In the book’s fifth chapter (one of the issues with The Imagined Civil War was that it seemed a bit like a series of essays, each briefly exploring an area that in the future might support a wider treatment. This can be typical of groundbreaking books, though, so maybe that’s a good problem to have.), Fahs explored the changing descriptions of black men in “low” print media. She reported that some southern propagandists continued to predict a massive return of runaway slaves, who might return once they realized how good they’d had it on the plantations. Northerners were somewhat ambivalent to portraying black men as heroes, until the “aftermath of the Massachusetts Fifty-fourth’s fight at Fort Wagner on July 18, 1863.” Even then, northern whites seemed most comfortable when heroic, armed black men died at the end of their stories. Whites persisted in “refusing to imagine the continuing lives of black men.” W.E.B. Du Bois commented on the irony of black men achieving status in the minds of whites only when they killed white men.
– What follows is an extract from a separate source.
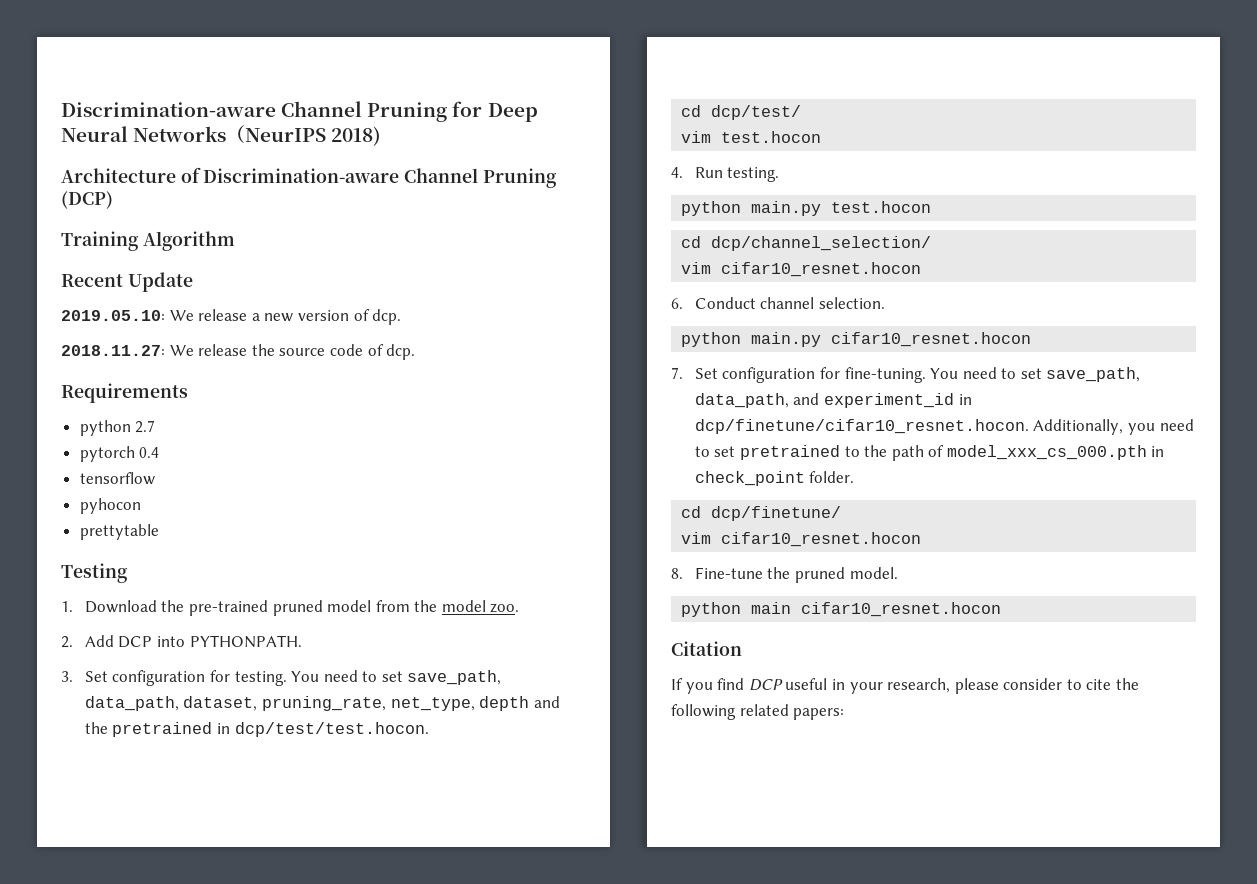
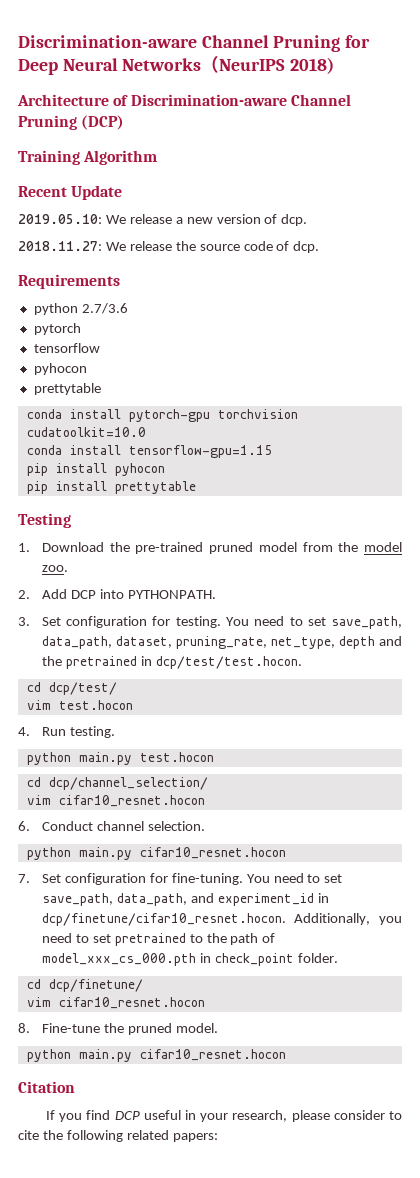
[135,420,156,433] 2.7 -> [81,303,128,314] 2.7/3.6
[139,447,160,458] 0.4 -> (81, 329) none
(159, 532) none -> [26,409,298,422] [26,427,146,437] [26,445,272,458] [26,463,165,476] [26,481,196,494] // conda install pytorch-gpu torchvision cudatoolkit=10.0 // conda install tensorflow-gpu=1.15 // pip install pyhocon // pip install prettytable
[751,602,792,614] main -> [78,1049,132,1062] main.py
Even Louisa May Alcott, who published a story of an inter-racial relationship in Moncure Conway’s radical Commonwealth in 1864, seems to have felt “a fundamental discomfort” with ideas like “black soldiers killing whites they had known.” Fahs did not compare this with portrayals, in the same types of media, of whites killing their neighbors and even relatives. So it was unclear whether the discomfort was primarily racial or a more general feature of coming to grips with the fratricidal nature of the war.
In a chapter on war humor, Fahs raised some interesting questions about the “critical distance” of satirists, who “emphasized the fear, incompetence, cupidity, avarice, and racism of those involved in the war effort.” Between the lines, she seemed to hint at a growing class division, as humorists “puncturing prevailing heroic ideas of war,” begin to question the logic that has “so long made all peoples the ready military sacrifices of some people” (quoting Robert Henry Newell writing as Orpheus C Kerr in the 1861 New-York Mercury). This type of sharp satire was apparently widespread. Fahs described Lincoln reading satire to his Cabinet and mentioned that Charles Farrar Brown (Artemus Ward) became editor of Vanity Fair in May 1861.
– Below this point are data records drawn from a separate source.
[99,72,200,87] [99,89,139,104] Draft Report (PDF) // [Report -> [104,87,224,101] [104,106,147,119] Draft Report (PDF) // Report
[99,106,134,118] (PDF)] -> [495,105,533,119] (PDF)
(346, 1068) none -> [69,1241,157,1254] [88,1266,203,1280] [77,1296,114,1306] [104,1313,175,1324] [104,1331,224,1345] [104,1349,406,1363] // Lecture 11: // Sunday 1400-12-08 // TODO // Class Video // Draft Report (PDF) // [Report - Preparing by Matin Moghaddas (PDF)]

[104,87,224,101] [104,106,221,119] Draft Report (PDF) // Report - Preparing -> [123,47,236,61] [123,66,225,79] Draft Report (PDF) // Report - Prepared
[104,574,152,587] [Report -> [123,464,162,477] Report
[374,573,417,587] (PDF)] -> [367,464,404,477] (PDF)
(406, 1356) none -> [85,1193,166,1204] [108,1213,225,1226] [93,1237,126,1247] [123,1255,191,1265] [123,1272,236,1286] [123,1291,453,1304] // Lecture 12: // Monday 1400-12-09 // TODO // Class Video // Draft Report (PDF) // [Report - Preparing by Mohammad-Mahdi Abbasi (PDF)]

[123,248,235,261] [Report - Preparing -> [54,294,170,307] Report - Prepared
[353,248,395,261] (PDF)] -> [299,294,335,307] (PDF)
The final two chapters didn’t seem as gripping, or perhaps just didn’t correspond to my own interests as much as earlier chapters. But they raised one really significant point about the shift in story-telling about the war, toward spotlighting individual experiences. It seems as if the increasingly anonymous ways in which Civil War soldiers fought and died spurred a reaction in popular consciousness. The Civil War did not produce the (high) literary response of World War I, possibly because the rich and literate didn’t volunteer for service the way educated Englishmen like Ford Madox Ford went to the trenches fifty years later. So maybe Fahs’ exploration of “low” print culture opened a door for an exploration of the birth of American modernism in the Civil War. I hadn’t ever really noticed that Stephen Crane’s Red Badge of Courage was published thirty years after the war, by a young man who had not even been born until 1871! There’s a lot more to explore here – Alice Fahs opened a Pandora’s Box that probably contains many more surprises.